# Ridge Vent with No Soffit Vents? Is it possible?



## Roofmaster417 (Jun 9, 2010)

You can have Ridge Vent only as long as it contains an external baffle.

Is it ideal ?,,no.IMO a Ridge Vent only ventilation system is limiting the Ridge Vent from reaching max venting potential.

I would add a functioning soffit.


----------



## NTL1991 (May 12, 2012)

That's what I thought... You'd want to admit the air in nice and low, and exhaust it up high. That would ventilate the surface of the roof decking and prevent uneven pockets which would cause ice dams.
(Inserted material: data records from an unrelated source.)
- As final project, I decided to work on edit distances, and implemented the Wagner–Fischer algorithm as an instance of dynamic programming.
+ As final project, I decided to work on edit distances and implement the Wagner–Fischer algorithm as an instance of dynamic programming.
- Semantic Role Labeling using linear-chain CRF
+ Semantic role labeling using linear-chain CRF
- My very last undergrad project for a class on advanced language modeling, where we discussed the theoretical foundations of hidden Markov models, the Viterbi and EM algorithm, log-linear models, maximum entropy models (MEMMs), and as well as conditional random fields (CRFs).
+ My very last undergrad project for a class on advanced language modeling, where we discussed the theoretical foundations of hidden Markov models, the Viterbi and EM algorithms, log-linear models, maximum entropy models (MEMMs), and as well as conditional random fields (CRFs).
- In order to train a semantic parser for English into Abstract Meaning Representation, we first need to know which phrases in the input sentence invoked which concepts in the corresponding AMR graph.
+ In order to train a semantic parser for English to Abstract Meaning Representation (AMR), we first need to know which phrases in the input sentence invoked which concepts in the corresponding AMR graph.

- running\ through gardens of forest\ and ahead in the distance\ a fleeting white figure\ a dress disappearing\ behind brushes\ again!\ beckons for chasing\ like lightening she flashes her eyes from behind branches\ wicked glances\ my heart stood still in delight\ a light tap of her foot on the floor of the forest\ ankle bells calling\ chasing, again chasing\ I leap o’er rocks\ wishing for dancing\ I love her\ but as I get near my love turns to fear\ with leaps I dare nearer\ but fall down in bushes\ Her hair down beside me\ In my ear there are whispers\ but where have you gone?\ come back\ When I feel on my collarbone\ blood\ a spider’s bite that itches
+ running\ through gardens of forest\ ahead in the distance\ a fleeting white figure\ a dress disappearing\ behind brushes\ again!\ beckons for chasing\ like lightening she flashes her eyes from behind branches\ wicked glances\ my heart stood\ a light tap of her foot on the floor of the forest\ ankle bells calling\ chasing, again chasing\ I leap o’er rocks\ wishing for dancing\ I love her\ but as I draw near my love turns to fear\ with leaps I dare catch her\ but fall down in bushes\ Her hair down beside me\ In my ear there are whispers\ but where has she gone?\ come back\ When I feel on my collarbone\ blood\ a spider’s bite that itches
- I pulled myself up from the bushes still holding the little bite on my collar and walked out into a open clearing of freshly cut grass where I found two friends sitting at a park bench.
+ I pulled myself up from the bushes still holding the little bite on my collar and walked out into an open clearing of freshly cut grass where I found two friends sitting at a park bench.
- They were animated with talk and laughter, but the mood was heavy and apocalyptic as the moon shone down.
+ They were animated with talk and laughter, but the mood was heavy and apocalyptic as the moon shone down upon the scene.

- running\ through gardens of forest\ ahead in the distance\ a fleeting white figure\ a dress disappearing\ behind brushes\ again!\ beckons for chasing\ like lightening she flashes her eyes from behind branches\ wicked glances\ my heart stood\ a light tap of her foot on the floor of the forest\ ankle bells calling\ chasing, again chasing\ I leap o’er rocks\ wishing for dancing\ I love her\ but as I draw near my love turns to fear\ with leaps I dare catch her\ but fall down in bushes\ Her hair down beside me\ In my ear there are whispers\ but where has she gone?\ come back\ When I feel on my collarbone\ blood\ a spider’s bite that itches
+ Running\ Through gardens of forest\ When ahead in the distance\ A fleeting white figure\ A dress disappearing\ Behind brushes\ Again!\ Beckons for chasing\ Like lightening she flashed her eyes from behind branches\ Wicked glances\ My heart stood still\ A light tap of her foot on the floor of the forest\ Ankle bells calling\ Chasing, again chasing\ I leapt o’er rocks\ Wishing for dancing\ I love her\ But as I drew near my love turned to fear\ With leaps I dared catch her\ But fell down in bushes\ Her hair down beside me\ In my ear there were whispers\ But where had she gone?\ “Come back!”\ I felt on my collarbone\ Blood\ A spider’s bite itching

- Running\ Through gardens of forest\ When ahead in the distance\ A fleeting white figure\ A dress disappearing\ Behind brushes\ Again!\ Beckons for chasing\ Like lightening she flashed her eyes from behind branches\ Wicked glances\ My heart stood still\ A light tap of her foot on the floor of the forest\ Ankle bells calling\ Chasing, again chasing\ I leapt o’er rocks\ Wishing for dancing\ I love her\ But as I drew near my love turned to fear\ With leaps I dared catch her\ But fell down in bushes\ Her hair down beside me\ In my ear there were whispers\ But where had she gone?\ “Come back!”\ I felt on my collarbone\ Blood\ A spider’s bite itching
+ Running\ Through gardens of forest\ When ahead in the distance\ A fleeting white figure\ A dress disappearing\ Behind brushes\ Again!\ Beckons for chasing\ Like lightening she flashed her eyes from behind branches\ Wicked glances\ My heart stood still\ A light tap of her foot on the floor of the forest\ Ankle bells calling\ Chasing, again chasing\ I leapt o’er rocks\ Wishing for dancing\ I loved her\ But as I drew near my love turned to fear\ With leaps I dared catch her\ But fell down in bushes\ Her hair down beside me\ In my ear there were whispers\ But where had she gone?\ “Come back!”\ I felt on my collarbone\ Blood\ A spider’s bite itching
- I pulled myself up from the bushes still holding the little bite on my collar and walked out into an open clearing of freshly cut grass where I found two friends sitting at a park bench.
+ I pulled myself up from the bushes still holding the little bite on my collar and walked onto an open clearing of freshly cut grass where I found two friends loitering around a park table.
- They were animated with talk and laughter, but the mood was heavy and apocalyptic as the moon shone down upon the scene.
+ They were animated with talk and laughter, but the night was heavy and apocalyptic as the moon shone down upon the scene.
I hope to see adequate soffit vents when the roofer pulls the soffits down, but I can't imagine there isn't one in the ~7 foot section that I can see. The house is 30 feet wide, so that doesn't leave much room for an even distribution of vents in the soffit.

I've also read something about soffits below dormers... The article was explaining how soffit vents can allow cold outside air to enter the joist space in remodel dormers, but I don't think that'll be an issue on the front of the house (below the gable dormer) as its an original one. It'll be something to look out for, though.


----------



## Roofmaster417 (Jun 9, 2010)

Depending on the length of the gutterline and attic space in general I like to install 1 vented soffit for every 2 closed panels.

I have also vented sofits on dormers that have Ridge Vent.


----------



## gwa (Sep 17, 2010)

The International Residential Code, as well as most other building codes, require venting at both the eave and ridge of the roof. Current research indicates that the square footage of venting be equal at each and should be a minimum of 1 sq. ft. of open venting per 300 sq. ft. of attic area.

You should definitely add soffit vents to maximize the life of your shingles.


----------